Resistance continued, if not exacerbated, after I entered
industry. This time the resistance comes from the expectations that a newly
minted “expert” elicits from those who are already working. The attitude in the
working world takes two connected but contradictory forms. On the one hand an “experts”
should know everything; on the other hand, the “expert” is only good at theory,
they know nothing about the real world. It was a double-edged sword that
reinforced my perfectionist habits while at the same time hampered my curiosity.
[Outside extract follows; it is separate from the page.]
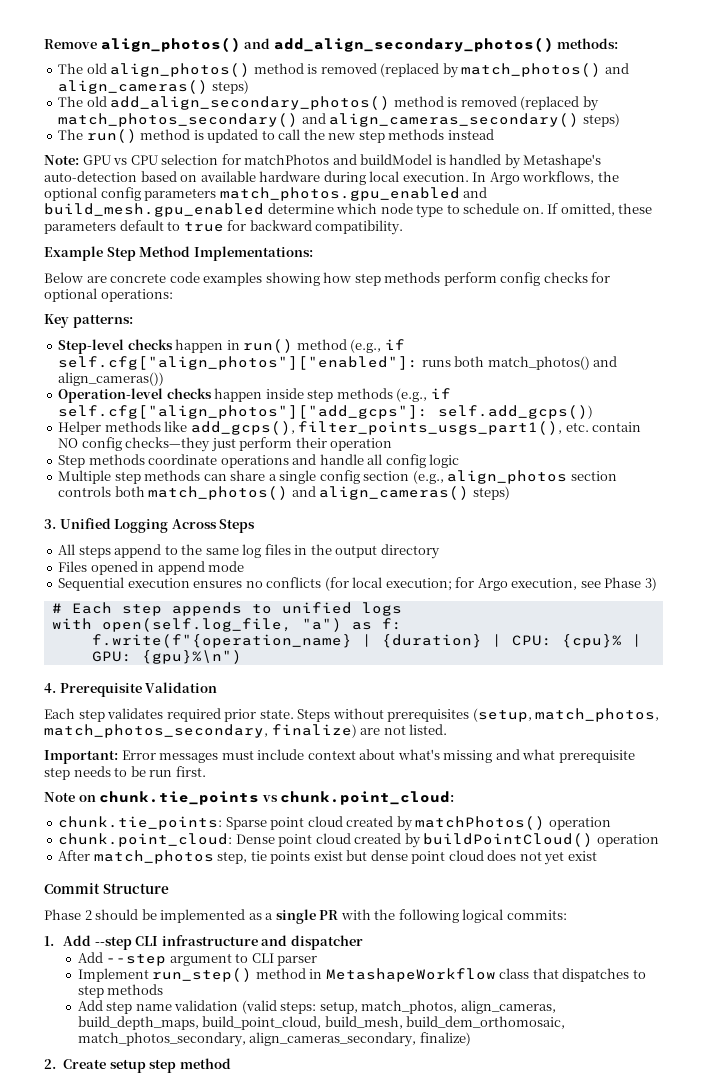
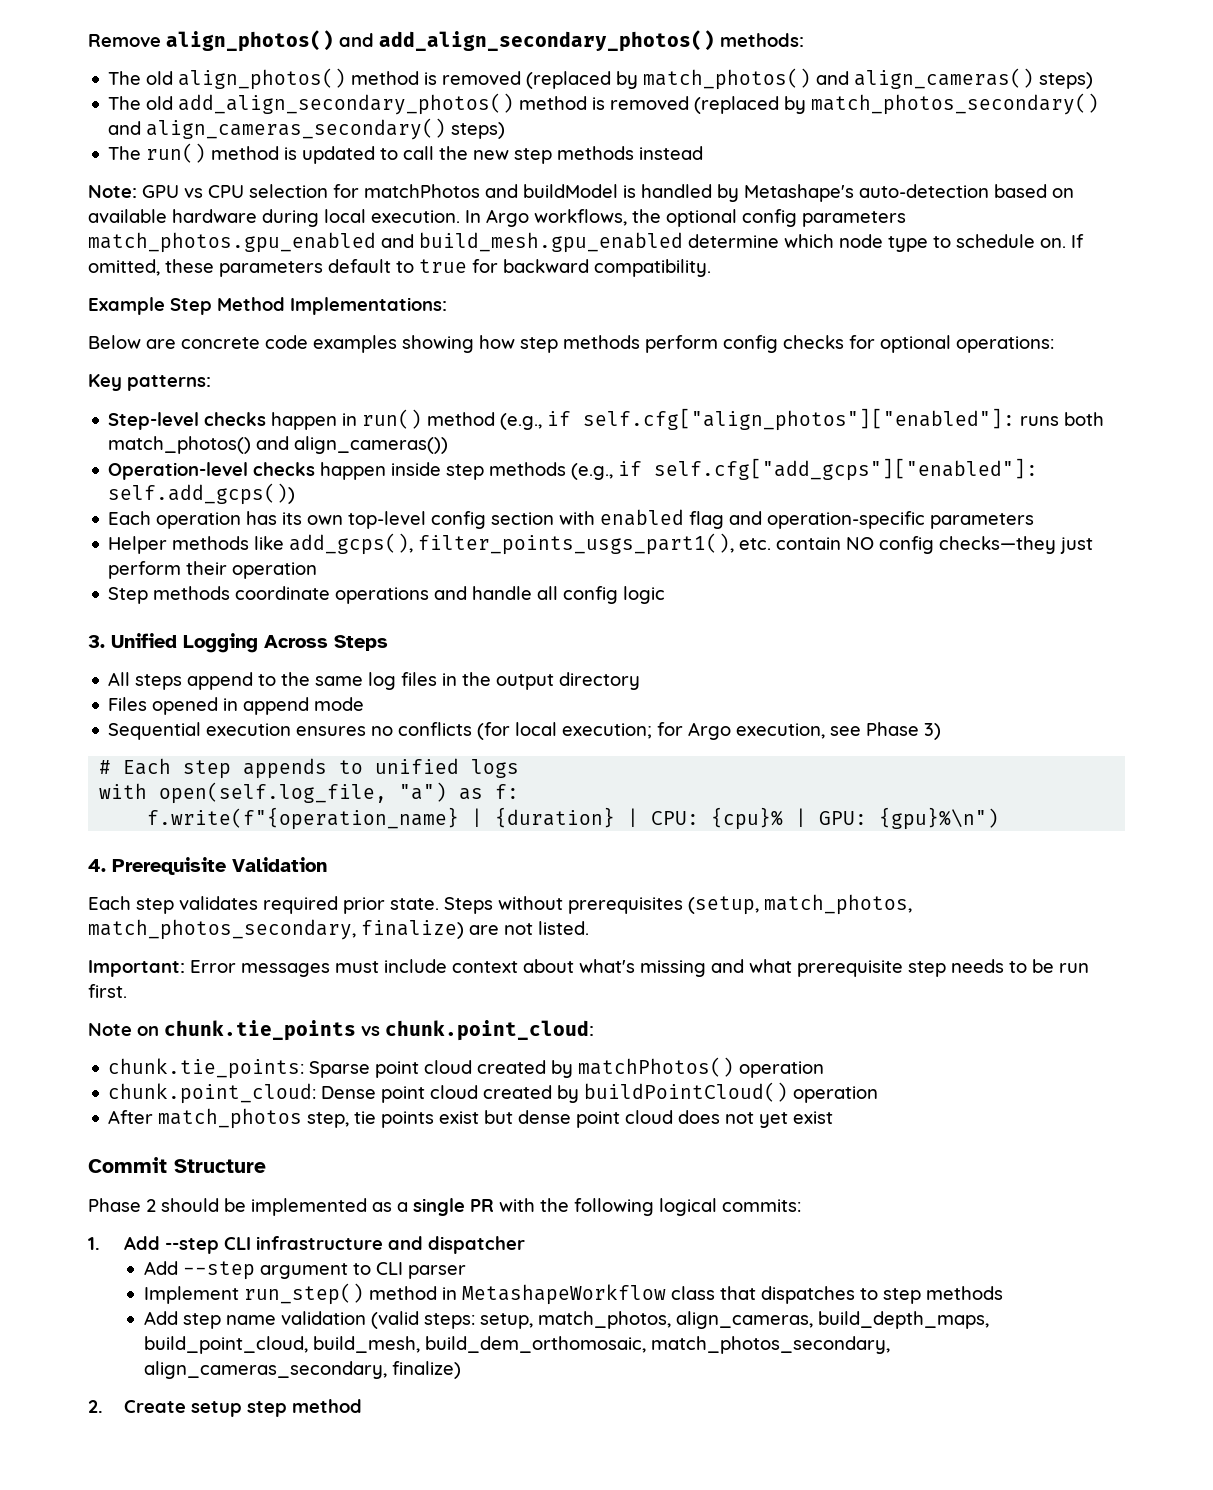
- Operation-level checks happen inside step methods (e.g., if self.cfg["align_photos"]["add_gcps"]: self.add_gcps())
+ Operation-level checks happen inside step methods (e.g., if self.cfg["add_gcps"]["enabled"]: self.add_gcps())
+ Each operation has its own top-level config section with enabled flag and operation-specific parameters
- Multiple step methods can share a single config section (e.g., align_photos section controls both match_photos() and align_cameras() steps)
I worked harder to be the expert that I was expected to be
while trying to demonstrate my prowess at being practical. The resistance here is
unrealistic expectations, something that was obvious to everyone, except I was
blind to it because I just assumed what was expected. I tried to meet those
expectations by becoming everything to everyone, an impossibility. But in so
doing, I siloed off from those who could have rekindled the curiosities, those who knew more about what I
did not know. I subconsciously could not
admit that there are gaps in my
knowledge. This untenable mindset combined with all the other resistances made
my natural curiosity nearly disappear: I stopped looking to answer my curiosity,
I just looked for answers.
A position in industry is an ideal position to pursue
curiosity, yet I became Sisyphus, rolling that rock up the hill, never realizing
that I could never stop and kept my focus on what was expected rather than
asking the questions which stems from being curious.
Being curious became a burden rather than a joy.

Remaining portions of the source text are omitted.